Material for this task:

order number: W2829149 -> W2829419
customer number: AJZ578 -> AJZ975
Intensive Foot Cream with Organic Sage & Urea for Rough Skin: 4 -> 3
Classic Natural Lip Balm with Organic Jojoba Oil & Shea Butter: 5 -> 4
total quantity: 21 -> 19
...
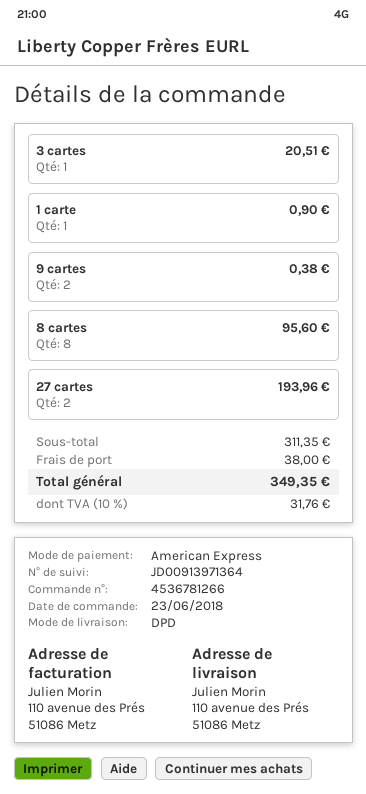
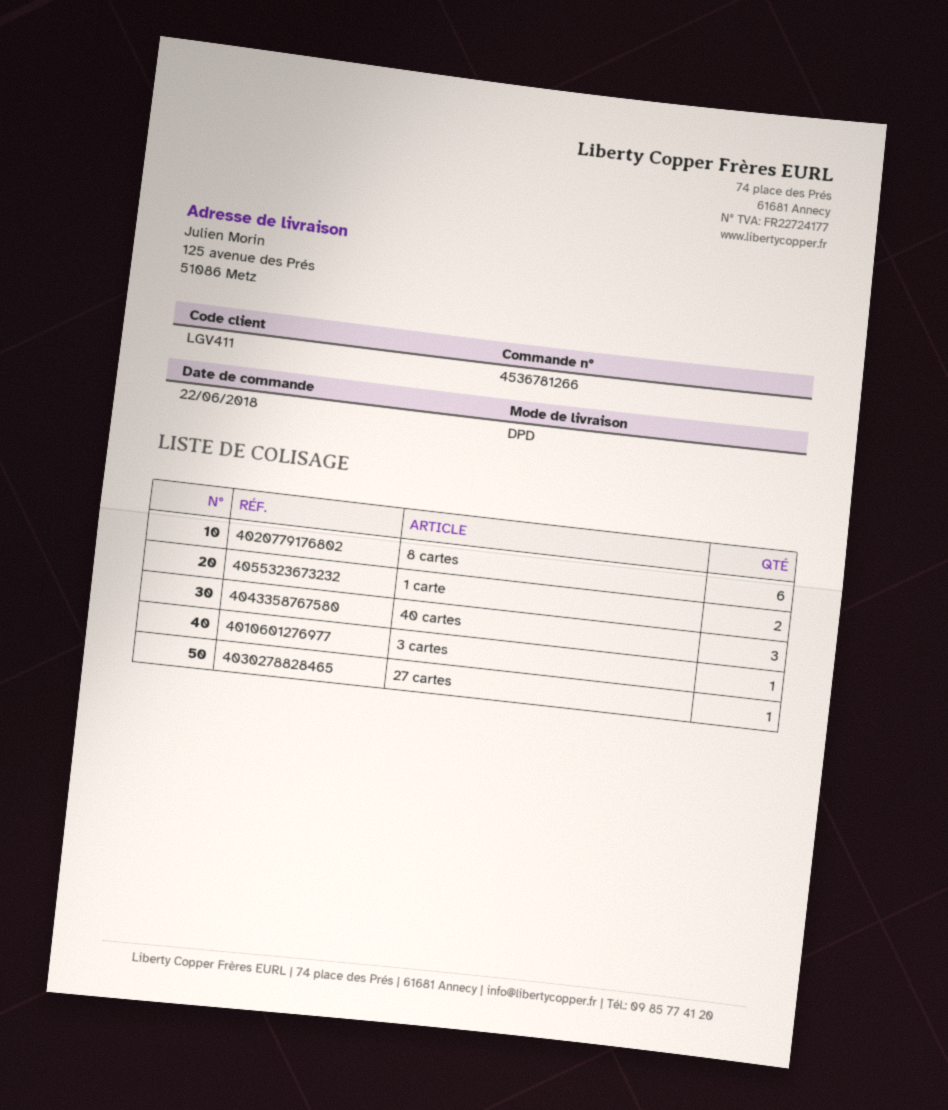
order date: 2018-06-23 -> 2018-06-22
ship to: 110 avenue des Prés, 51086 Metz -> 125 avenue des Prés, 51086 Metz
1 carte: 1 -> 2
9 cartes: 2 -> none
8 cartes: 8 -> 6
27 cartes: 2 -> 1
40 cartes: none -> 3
--
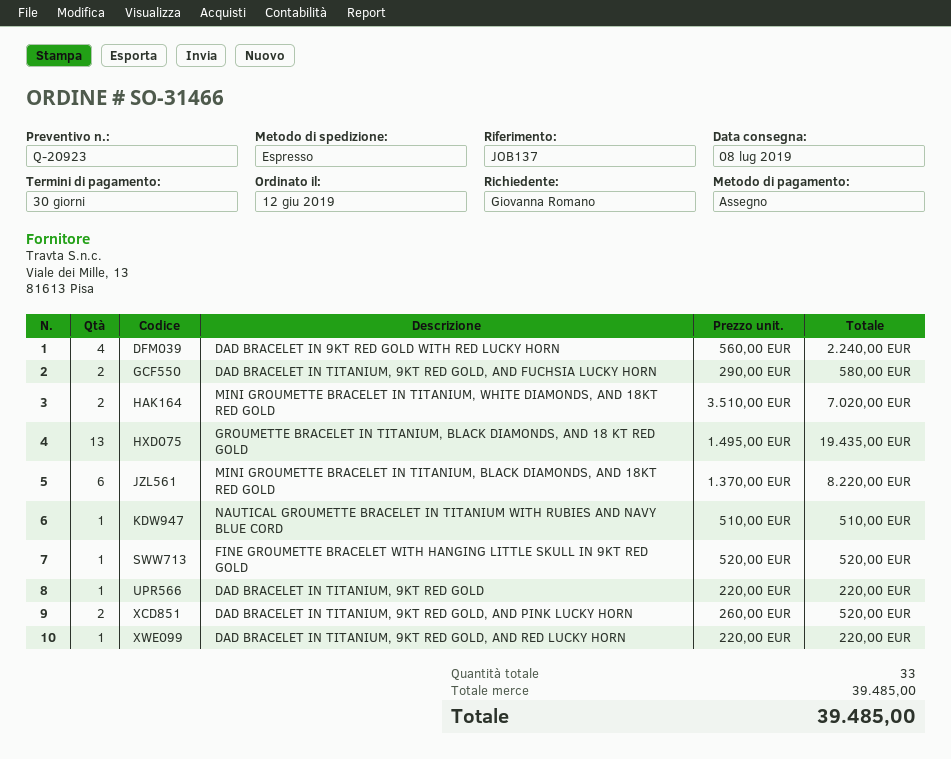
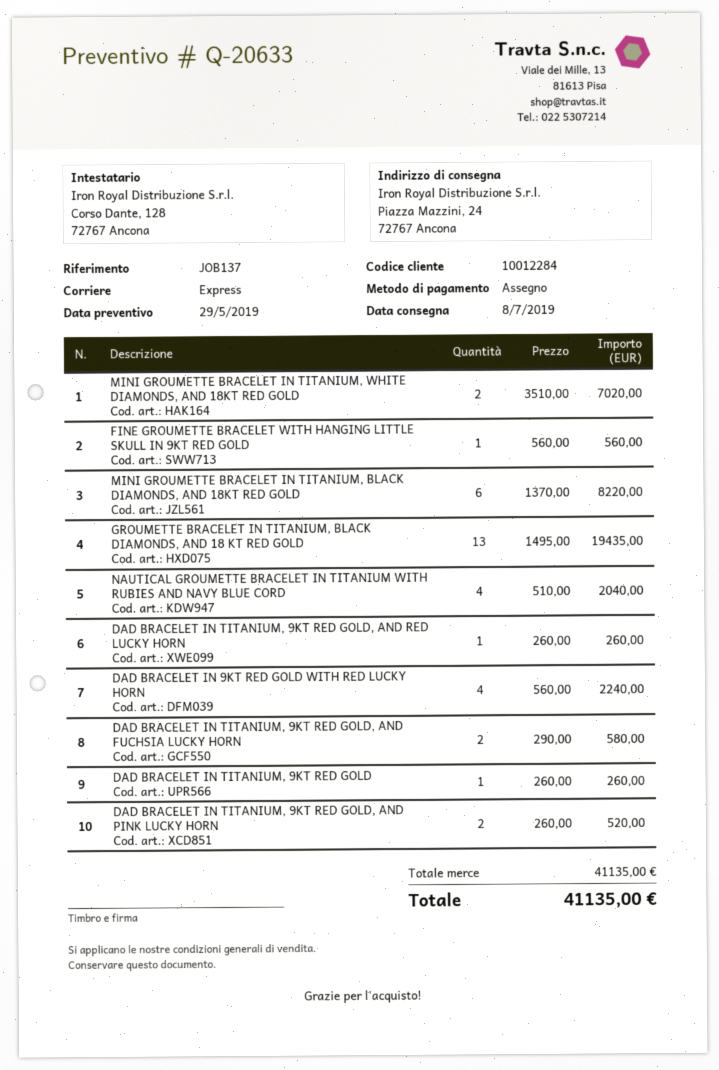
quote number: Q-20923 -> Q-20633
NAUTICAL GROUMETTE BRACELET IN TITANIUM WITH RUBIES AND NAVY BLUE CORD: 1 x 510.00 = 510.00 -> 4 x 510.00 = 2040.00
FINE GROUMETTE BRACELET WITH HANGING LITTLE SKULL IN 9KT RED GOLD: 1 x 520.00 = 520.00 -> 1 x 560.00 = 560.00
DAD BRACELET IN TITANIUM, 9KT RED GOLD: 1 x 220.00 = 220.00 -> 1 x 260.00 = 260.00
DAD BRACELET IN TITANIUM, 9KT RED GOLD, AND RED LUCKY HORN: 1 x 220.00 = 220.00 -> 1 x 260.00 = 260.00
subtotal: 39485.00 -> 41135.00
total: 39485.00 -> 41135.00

What the task asks: Wherever "TITANIUM" appears in a line of the entries, copy that line.

Problem solution:
NAUTICAL GROUMETTE BRACELET IN TITANIUM WITH RUBIES AND NAVY BLUE CORD: 1 x 510.00 = 510.00 -> 4 x 510.00 = 2040.00
DAD BRACELET IN TITANIUM, 9KT RED GOLD: 1 x 220.00 = 220.00 -> 1 x 260.00 = 260.00
DAD BRACELET IN TITANIUM, 9KT RED GOLD, AND RED LUCKY HORN: 1 x 220.00 = 220.00 -> 1 x 260.00 = 260.00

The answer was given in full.